**Work instructions**. Of the entries below, return only those lines from the line with "[426,323,594,335] phpt/ivan/in_array_error.exp ->" to the line with "[33,310,236,327] [33,334,263,351] [33,359,216,375]", exactly, both included.

-*-

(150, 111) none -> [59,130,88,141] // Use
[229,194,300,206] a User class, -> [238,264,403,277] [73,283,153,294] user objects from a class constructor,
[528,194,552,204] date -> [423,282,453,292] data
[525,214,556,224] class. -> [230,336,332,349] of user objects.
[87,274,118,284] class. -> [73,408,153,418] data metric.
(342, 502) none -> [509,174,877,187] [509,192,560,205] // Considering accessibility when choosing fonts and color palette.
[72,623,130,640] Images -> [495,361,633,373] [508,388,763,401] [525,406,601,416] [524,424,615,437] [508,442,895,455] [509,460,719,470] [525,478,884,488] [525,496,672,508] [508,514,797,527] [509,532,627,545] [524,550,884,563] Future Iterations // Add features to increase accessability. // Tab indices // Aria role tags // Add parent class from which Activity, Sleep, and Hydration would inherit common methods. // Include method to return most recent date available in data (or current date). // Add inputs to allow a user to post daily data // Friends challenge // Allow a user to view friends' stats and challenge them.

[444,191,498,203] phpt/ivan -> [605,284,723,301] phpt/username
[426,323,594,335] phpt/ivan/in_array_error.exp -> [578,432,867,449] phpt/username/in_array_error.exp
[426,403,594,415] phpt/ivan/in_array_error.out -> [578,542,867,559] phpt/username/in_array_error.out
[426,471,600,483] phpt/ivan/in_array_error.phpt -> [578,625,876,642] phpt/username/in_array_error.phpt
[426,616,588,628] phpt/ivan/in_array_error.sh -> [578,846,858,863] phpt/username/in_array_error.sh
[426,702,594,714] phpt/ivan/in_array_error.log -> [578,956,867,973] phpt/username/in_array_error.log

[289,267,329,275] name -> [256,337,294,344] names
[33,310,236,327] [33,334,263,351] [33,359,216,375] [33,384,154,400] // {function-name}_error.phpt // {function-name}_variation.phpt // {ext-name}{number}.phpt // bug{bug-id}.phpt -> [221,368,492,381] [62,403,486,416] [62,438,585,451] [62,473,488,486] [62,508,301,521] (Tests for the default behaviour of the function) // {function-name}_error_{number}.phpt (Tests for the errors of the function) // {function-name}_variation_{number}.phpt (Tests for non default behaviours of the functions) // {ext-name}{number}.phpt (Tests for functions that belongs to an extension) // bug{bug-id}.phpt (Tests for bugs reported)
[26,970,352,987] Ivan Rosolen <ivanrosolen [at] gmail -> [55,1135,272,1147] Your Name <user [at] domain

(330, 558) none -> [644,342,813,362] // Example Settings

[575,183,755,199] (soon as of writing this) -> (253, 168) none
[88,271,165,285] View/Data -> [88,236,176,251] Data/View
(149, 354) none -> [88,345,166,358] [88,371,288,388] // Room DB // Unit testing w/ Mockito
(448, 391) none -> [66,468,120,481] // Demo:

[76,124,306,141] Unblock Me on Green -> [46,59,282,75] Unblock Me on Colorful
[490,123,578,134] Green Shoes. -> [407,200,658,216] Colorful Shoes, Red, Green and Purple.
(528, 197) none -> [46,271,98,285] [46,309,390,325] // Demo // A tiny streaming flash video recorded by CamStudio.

-*-

**Solution to this problem**.
[426,323,594,335] phpt/ivan/in_array_error.exp -> [578,432,867,449] phpt/username/in_array_error.exp
[426,403,594,415] phpt/ivan/in_array_error.out -> [578,542,867,559] phpt/username/in_array_error.out
[426,471,600,483] phpt/ivan/in_array_error.phpt -> [578,625,876,642] phpt/username/in_array_error.phpt
[426,616,588,628] phpt/ivan/in_array_error.sh -> [578,846,858,863] phpt/username/in_array_error.sh
[426,702,594,714] phpt/ivan/in_array_error.log -> [578,956,867,973] phpt/username/in_array_error.log

[289,267,329,275] name -> [256,337,294,344] names
[33,310,236,327] [33,334,263,351] [33,359,216,375] [33,384,154,400] // {function-name}_error.phpt // {function-name}_variation.phpt // {ext-name}{number}.phpt // bug{bug-id}.phpt -> [221,368,492,381] [62,403,486,416] [62,438,585,451] [62,473,488,486] [62,508,301,521] (Tests for the default behaviour of the function) // {function-name}_error_{number}.phpt (Tests for the errors of the function) // {function-name}_variation_{number}.phpt (Tests for non default behaviours of the functions) // {ext-name}{number}.phpt (Tests for functions that belongs to an extension) // bug{bug-id}.phpt (Tests for bugs reported)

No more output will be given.